"I write so that my handful of pebbles, cast into still waters, will create a ripple."

Sunday, April 7, 2013

Some Quick Thoughts on Writing Before I Forget Them


I’m reading Thomas Moore’s little book, Meditations. One of those gems that delivers a bolt of enlightenment on every page. Like Anne Lamott if she were a monk.  

Small, intense books pave my path to sagehood. They would be my path to sainthood if I paid attention to all the lessons they teach. Instead, I’m cursed with a weakness that lets the world tear away my best intentions.  

That’s it, in a nutshell.

My obstacle to perfection is that I’m two women. (I explore this in my memoir, Ordinary Aphrodite.)  The brainy me tends to over-think issues.  I read deep books and feel the author’s ideas fill my head. But that’s where everything stays. The other me is flighty. I ponder the book for a day or two and then it’s back to watching Nashville or Game of Thrones on TV with a bowl of popcorn in my lap. I’m a wannabe intellectual with an average IQ.

In a nutshell.

My writing group is discussing finding our Writer’s Voice, that illusive combination of phrasing and structure, personality and thinking that makes each writer’s work unique. Some writing gurus claim it comes after we’ve written 1,000,000 words. (I put this in numerals so it will look like a big number.

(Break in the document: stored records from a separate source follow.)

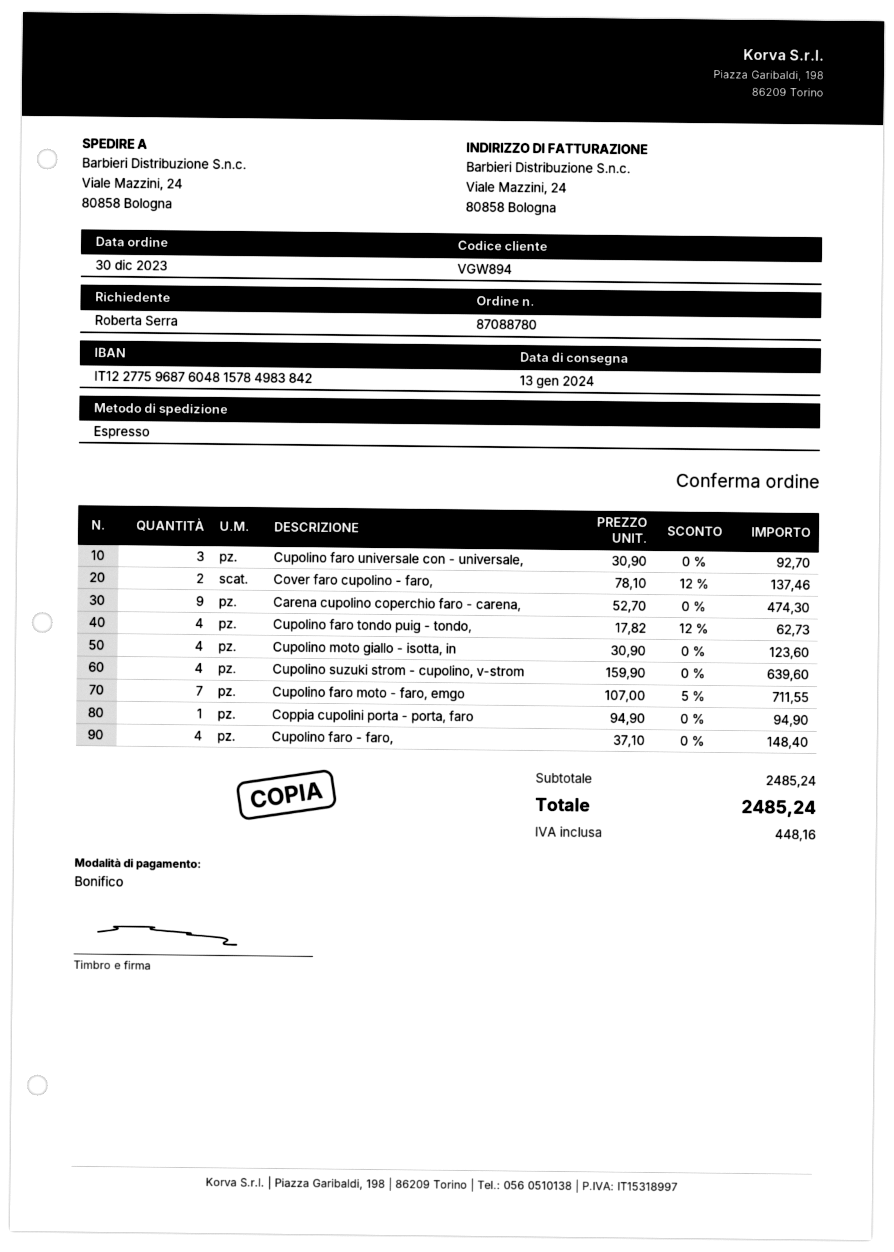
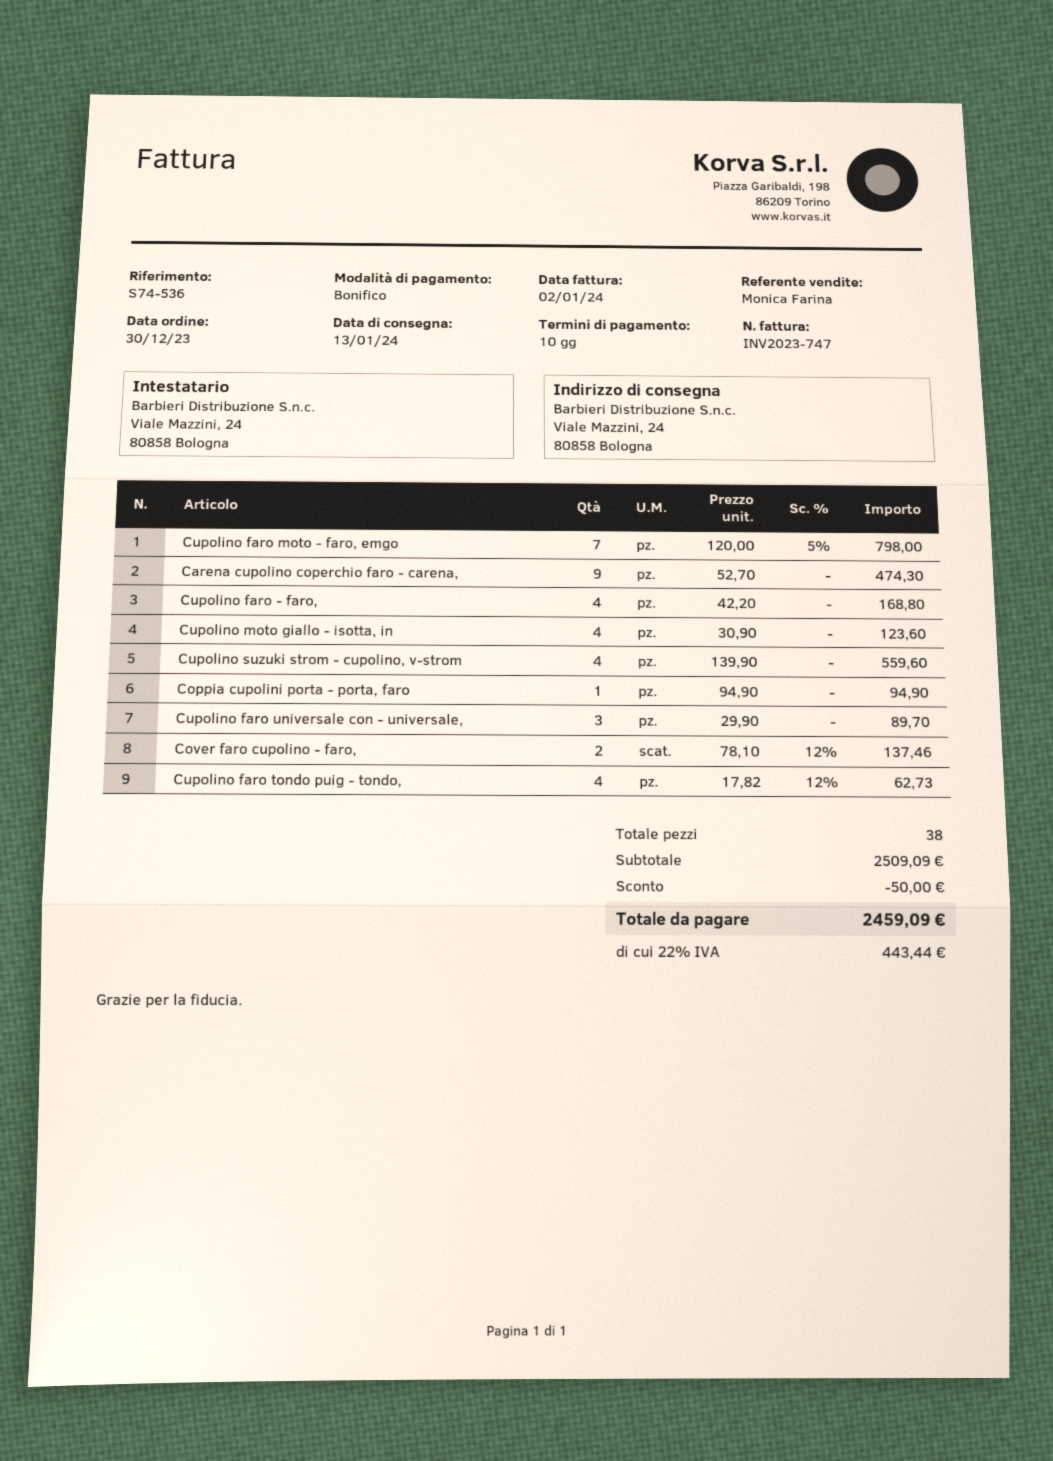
Cupolino faro universale con - universale,: 3 x 30.90 = 92.70 -> 3 x 29.90 = 89.70
Cupolino suzuki strom - cupolino, v-strom: 4 x 159.90 = 639.60 -> 4 x 139.90 = 559.60
Cupolino faro moto - faro, emgo: 7 x 107.00 - 5% = 711.55 -> 7 x 120.00 - 5% = 798.00
Cupolino faro - faro,: 4 x 37.10 = 148.40 -> 4 x 42.20 = 168.80
subtotal: 2485.24 -> 2509.09
discount: none -> 50.00
tax: 448.16 -> 443.44
total: 2485.24 -> 2459.09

Actually, I think I wrote that many words reworking my first novel.)

I envy writers who find their writer’s voice, their genre and their place in the commercial market. They write a mystery, sell it to New York and start another before the royalty check clears. I suspect they were born knowing who they are and are satisfied with that person. All the while I wander the earth searching for the true me.

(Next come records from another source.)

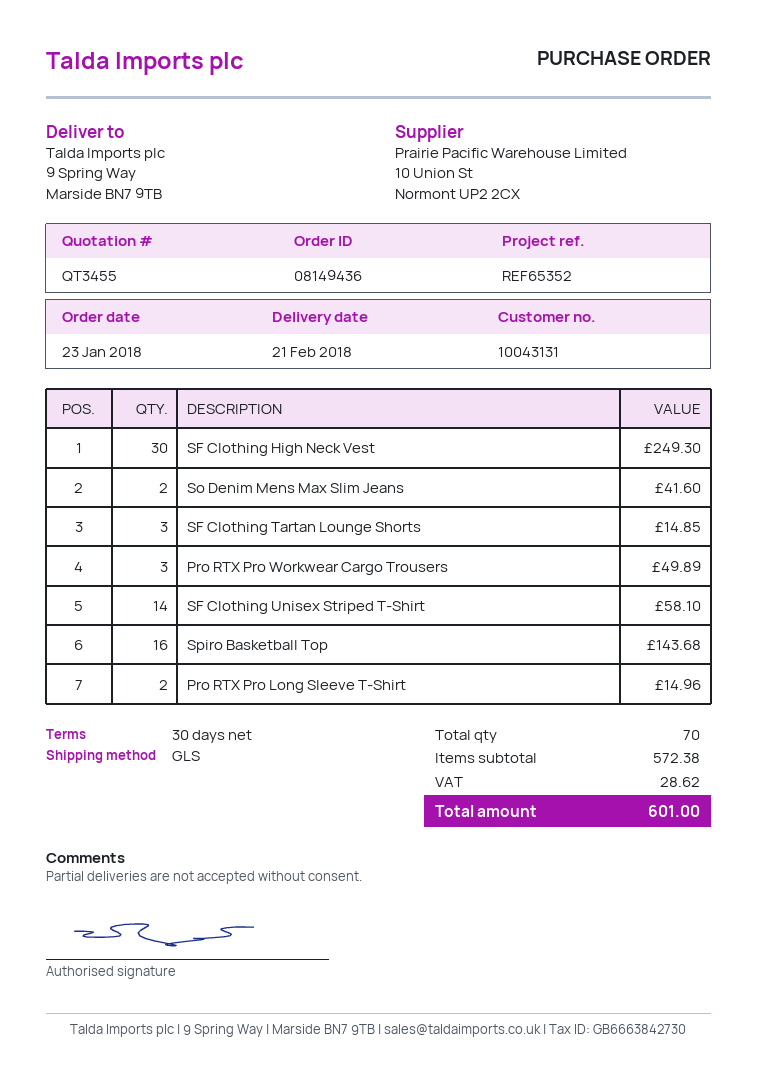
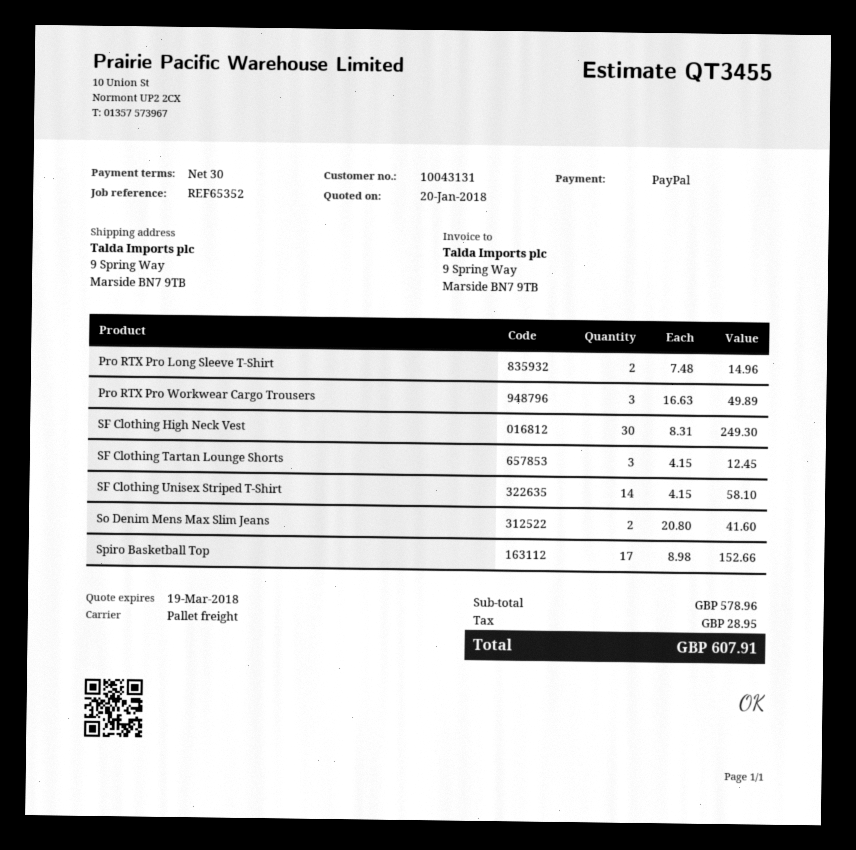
shipping method: GLS -> pallet freight
SF Clothing Tartan Lounge Shorts: 3 for 14.85 -> 3 for 12.45
Spiro Basketball Top: 16 for 143.68 -> 17 for 152.66
subtotal: 572.38 -> 578.96
tax: 28.62 -> 28.95
total: 601.00 -> 607.91

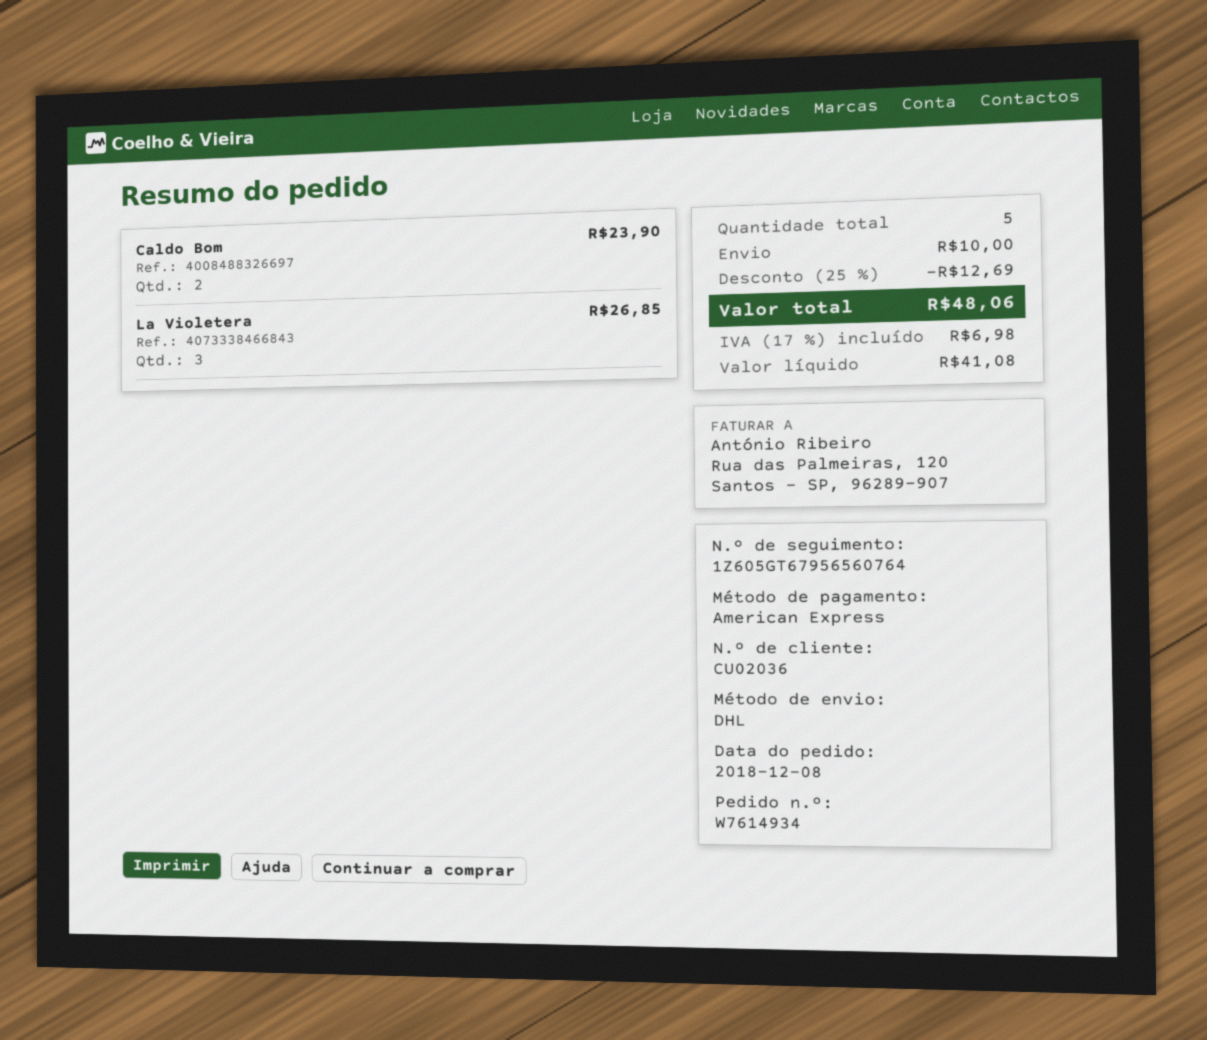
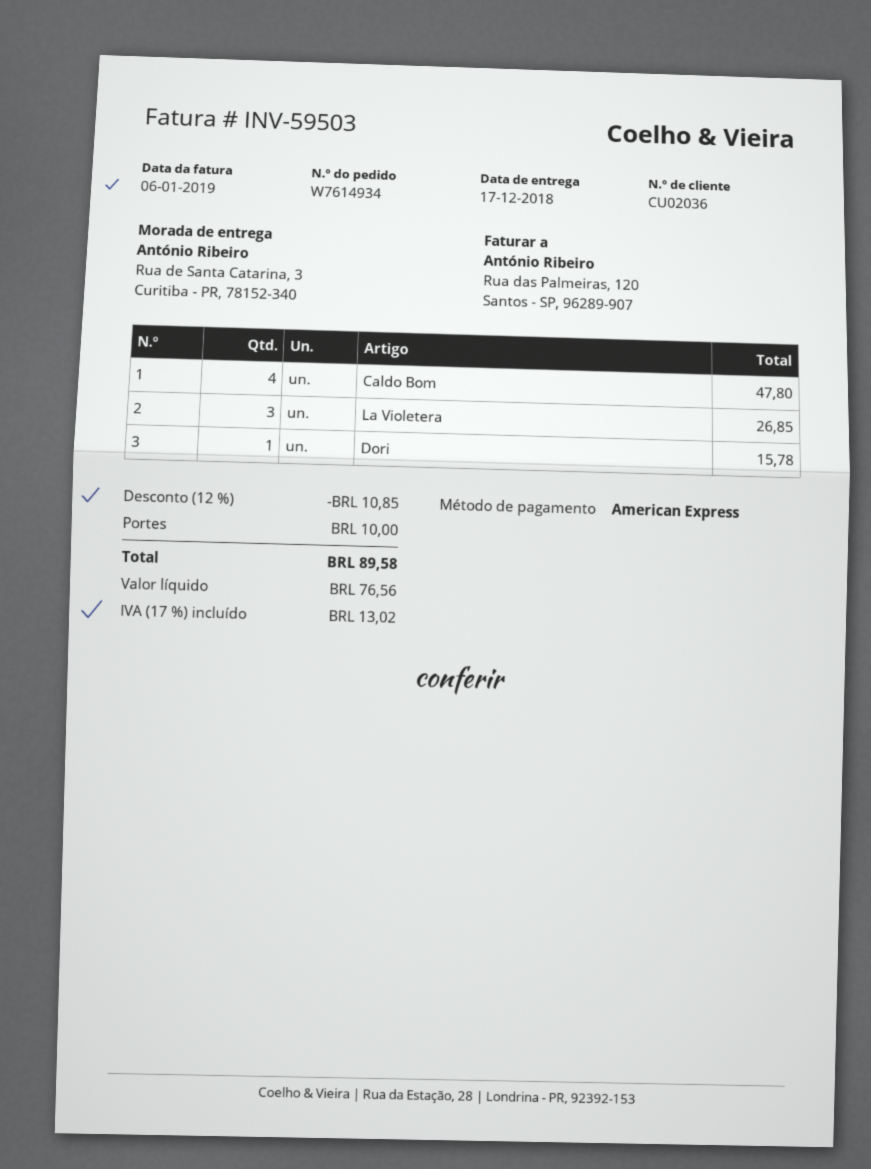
Caldo Bom: 2 for 23.90 -> 4 for 47.80
Dori: none -> 1 for 15.78
discount: 25% = 12.69 -> 12% = 10.85
net: 41.08 -> 76.56
tax: 17% = 6.98 -> 17% = 13.02
total: 48.06 -> 89.58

This is what I know about my writer’s voice. My writing involves the heart. That’s why I love memoir. When I write about “Me,” the name I give the universal woman who occupies my brain, I let my heart tackle the hard stuff. My ego gets to sit on the fence and watch me share my thoughts with the world in a self-effacing manner that allows women to laugh at themselves as well. Afterwards I feel useful. I feel like I’ve taken a few steps along my path of enlightenment and brought along a few sisters to share the trek.

There is a downside to being both giddy and wise. It’s hard to define what I do. I write women’s fiction. Inspirational fiction that women will read and share with their husbands and boyfriends. Contemporary stories that resonate with modern readers. But, wait. I also write historical fiction set in the American West. And Mexico. I write short stories of the heart. I write for religious magazines. I wrote a dark story about mental illness. What each of them has in common is my writer’s voice, the way I define my path.  

Writing is a way of exploring the big questions. I pick up knowledge along the way, but I still have more questions than answers. I’m finding my spiritual path in a messy world. What’s to be done? I guess I’ll just keep writing. Reading and listening. Take quiet walks in the woods. Find inspiration in faces of strangers and friends. Work on being a better friend. Pray and ask for prayer from others.

Maybe that’s enough.

Any thoughts you’d like to share on your own journey? 

6 comments:

  1. Wannabe intellectual? Average IQ? I'd never associate your name with that description. Intellect includes the heart; you cannot separate the oneness of a human soul to make a two.

    Decorous arrangements of words are our attempt to describe the heat, the yearning, the grief and the joy that fills us with desire. Our brains may find almost successful ways to categorize the way we string our words together to form stories that attempt to convey the We all human beings share. Call a story a western, a mystery, a romance, or whatever you wish. It's all memoir. Our stories are the footprints we leave behind as we travel toward our destination.

    In a nutshell.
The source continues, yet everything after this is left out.